▶ Your instructions: Take the entries below and write them out exactly, with each picture removed.

▶ Data:
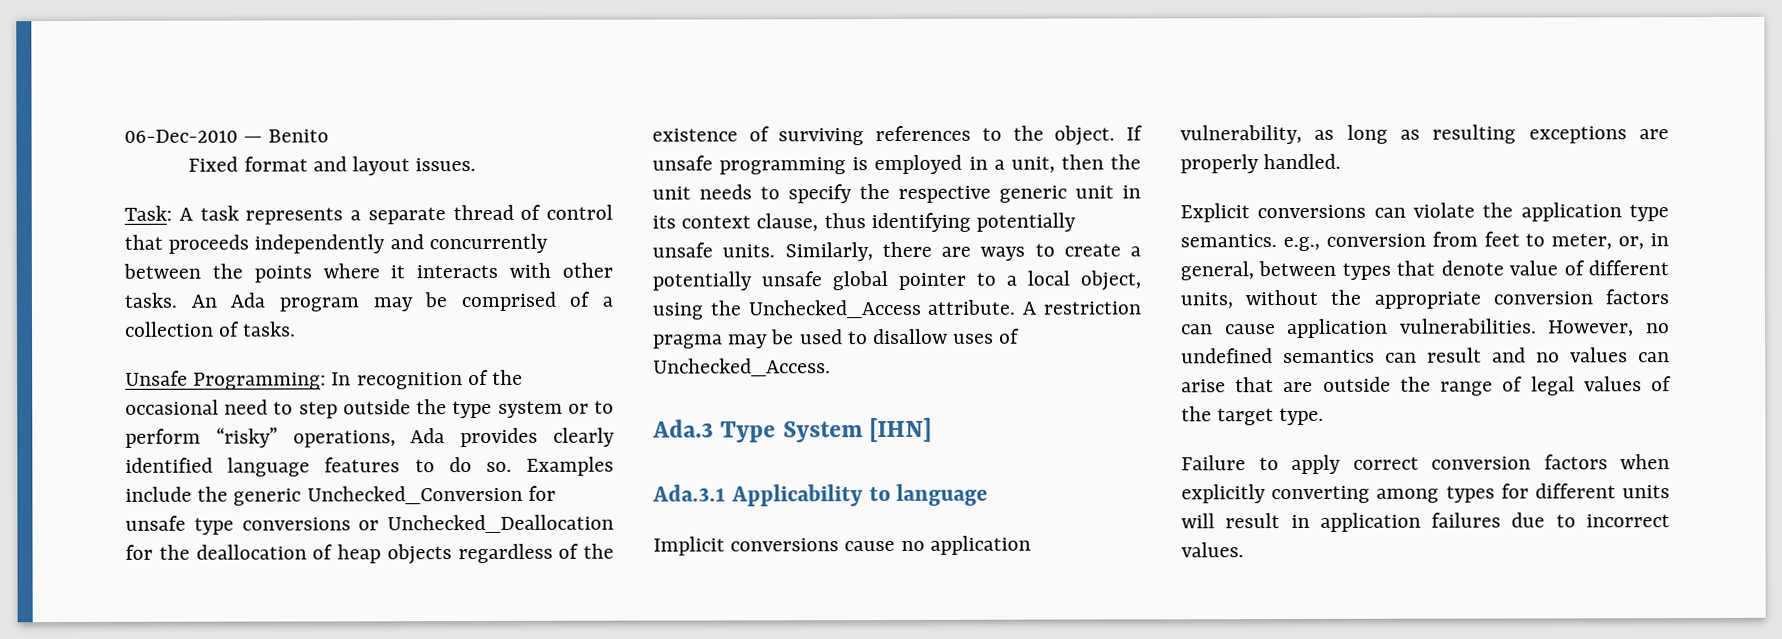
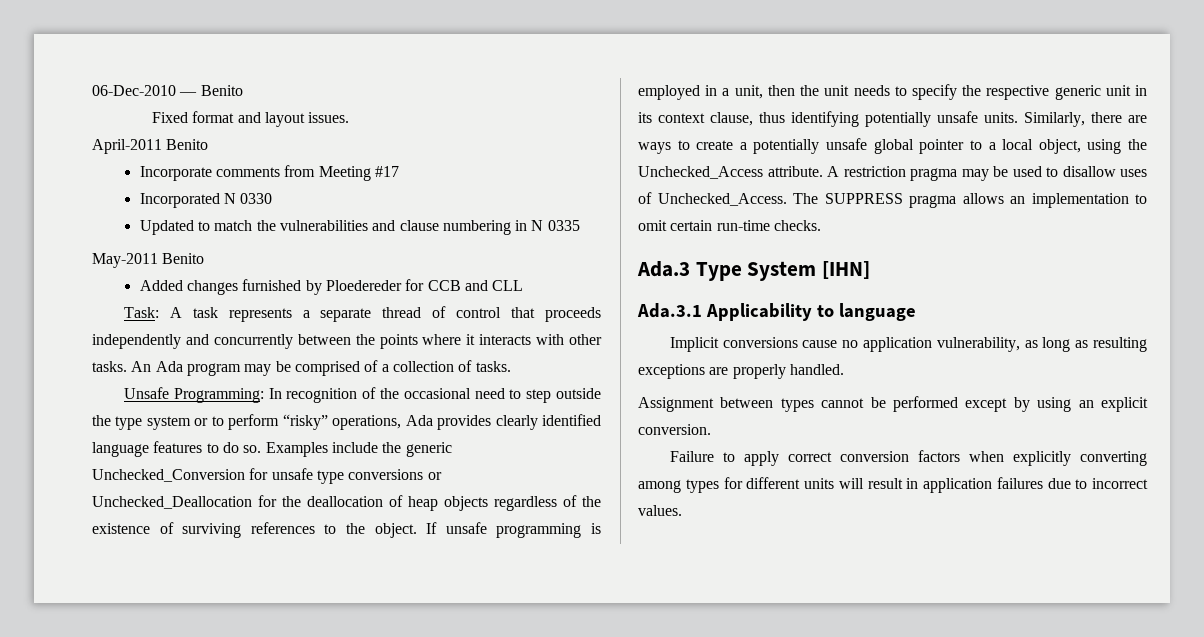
+ April-2011 Benito
+ Incorporate comments from Meeting #17
+ Incorporated N 0330
+ Updated to match the vulnerabilities and clause numbering in N 0335
+ May-2011 Benito
+ Added changes furnished by Ploedereder for CCB and CLL
+ The SUPPRESS pragma allows an implementation to omit certain run-time checks.
- Explicit conversions can violate the application type semantics. e.g., conversion from feet to meter, or, in general, between types that denote value of different units, without the appropriate conversion factors can cause application vulnerabilities. However, no undefined semantics can result and no values can arise that are outside the range of legal values of the target type.
+ Assignment between types cannot be performed except by using an explicit conversion.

▶ Exercise output:
+ April-2011 Benito
+ Incorporate comments from Meeting #17
+ Incorporated N 0330
+ Updated to match the vulnerabilities and clause numbering in N 0335
+ May-2011 Benito
+ Added changes furnished by Ploedereder for CCB and CLL
+ The SUPPRESS pragma allows an implementation to omit certain run-time checks.
- Explicit conversions can violate the application type semantics. e.g., conversion from feet to meter, or, in general, between types that denote value of different units, without the appropriate conversion factors can cause application vulnerabilities. However, no undefined semantics can result and no values can arise that are outside the range of legal values of the target type.
+ Assignment between types cannot be performed except by using an explicit conversion.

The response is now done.